[DATA IN THIS EXERCISE — start]
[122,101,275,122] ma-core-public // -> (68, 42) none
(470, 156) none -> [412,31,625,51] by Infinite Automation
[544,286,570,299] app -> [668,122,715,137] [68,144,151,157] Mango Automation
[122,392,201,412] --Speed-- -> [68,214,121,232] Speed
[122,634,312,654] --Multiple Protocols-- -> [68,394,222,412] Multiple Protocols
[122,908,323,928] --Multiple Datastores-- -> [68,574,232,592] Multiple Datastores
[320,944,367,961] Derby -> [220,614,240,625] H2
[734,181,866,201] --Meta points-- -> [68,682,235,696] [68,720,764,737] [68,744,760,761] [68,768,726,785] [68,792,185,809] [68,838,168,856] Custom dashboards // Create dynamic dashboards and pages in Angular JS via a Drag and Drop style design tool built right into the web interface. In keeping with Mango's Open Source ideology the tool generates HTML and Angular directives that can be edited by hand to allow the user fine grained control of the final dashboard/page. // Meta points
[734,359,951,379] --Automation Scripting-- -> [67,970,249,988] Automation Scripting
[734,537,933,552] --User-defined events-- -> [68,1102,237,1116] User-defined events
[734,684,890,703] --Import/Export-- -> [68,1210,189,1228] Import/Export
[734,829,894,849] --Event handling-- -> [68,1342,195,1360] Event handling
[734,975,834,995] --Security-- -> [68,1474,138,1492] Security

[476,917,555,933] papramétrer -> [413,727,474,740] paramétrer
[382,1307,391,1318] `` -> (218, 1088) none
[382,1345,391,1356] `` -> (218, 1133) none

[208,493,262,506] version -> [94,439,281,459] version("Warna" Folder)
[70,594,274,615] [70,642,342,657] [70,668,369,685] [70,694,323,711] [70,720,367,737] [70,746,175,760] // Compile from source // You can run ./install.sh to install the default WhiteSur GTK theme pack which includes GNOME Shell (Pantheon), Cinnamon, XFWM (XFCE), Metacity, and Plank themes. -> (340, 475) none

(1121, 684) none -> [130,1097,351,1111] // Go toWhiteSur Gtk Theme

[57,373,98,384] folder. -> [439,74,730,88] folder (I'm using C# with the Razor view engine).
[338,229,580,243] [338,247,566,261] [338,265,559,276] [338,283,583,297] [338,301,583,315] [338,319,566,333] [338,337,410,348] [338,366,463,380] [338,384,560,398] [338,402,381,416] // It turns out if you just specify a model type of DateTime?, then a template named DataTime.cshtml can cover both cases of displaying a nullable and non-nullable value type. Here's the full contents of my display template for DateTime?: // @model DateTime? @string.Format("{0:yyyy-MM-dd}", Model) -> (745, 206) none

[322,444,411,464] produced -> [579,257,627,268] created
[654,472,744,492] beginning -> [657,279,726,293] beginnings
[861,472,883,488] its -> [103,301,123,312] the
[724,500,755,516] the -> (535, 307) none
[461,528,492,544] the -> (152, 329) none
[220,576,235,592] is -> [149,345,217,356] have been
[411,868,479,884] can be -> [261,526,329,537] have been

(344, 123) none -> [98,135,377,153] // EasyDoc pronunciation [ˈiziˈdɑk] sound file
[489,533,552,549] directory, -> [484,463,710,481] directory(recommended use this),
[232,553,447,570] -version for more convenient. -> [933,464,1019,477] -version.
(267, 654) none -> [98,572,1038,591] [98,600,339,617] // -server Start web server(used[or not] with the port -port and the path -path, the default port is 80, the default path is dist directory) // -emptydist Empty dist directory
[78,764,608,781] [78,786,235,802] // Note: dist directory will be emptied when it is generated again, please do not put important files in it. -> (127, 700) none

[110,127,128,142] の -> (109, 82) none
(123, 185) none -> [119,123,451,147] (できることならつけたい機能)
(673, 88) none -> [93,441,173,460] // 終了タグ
[DATA IN THIS EXERCISE — finish]
THE TASK = Please return only the lines above, starting at the line that has "[734,975,834,995] --Security-- ->" and ending at the line that has "[322,444,411,464] produced ->", keeping both and leaving each one unchanged.

RESULT OF THIS EXERCISE =
[734,975,834,995] --Security-- -> [68,1474,138,1492] Security

[476,917,555,933] papramétrer -> [413,727,474,740] paramétrer
[382,1307,391,1318] `` -> (218, 1088) none
[382,1345,391,1356] `` -> (218, 1133) none

[208,493,262,506] version -> [94,439,281,459] version("Warna" Folder)
[70,594,274,615] [70,642,342,657] [70,668,369,685] [70,694,323,711] [70,720,367,737] [70,746,175,760] // Compile from source // You can run ./install.sh to install the default WhiteSur GTK theme pack which includes GNOME Shell (Pantheon), Cinnamon, XFWM (XFCE), Metacity, and Plank themes. -> (340, 475) none

(1121, 684) none -> [130,1097,351,1111] // Go toWhiteSur Gtk Theme

[57,373,98,384] folder. -> [439,74,730,88] folder (I'm using C# with the Razor view engine).
[338,229,580,243] [338,247,566,261] [338,265,559,276] [338,283,583,297] [338,301,583,315] [338,319,566,333] [338,337,410,348] [338,366,463,380] [338,384,560,398] [338,402,381,416] // It turns out if you just specify a model type of DateTime?, then a template named DataTime.cshtml can cover both cases of displaying a nullable and non-nullable value type. Here's the full contents of my display template for DateTime?: // @model DateTime? @string.Format("{0:yyyy-MM-dd}", Model) -> (745, 206) none

[322,444,411,464] produced -> [579,257,627,268] created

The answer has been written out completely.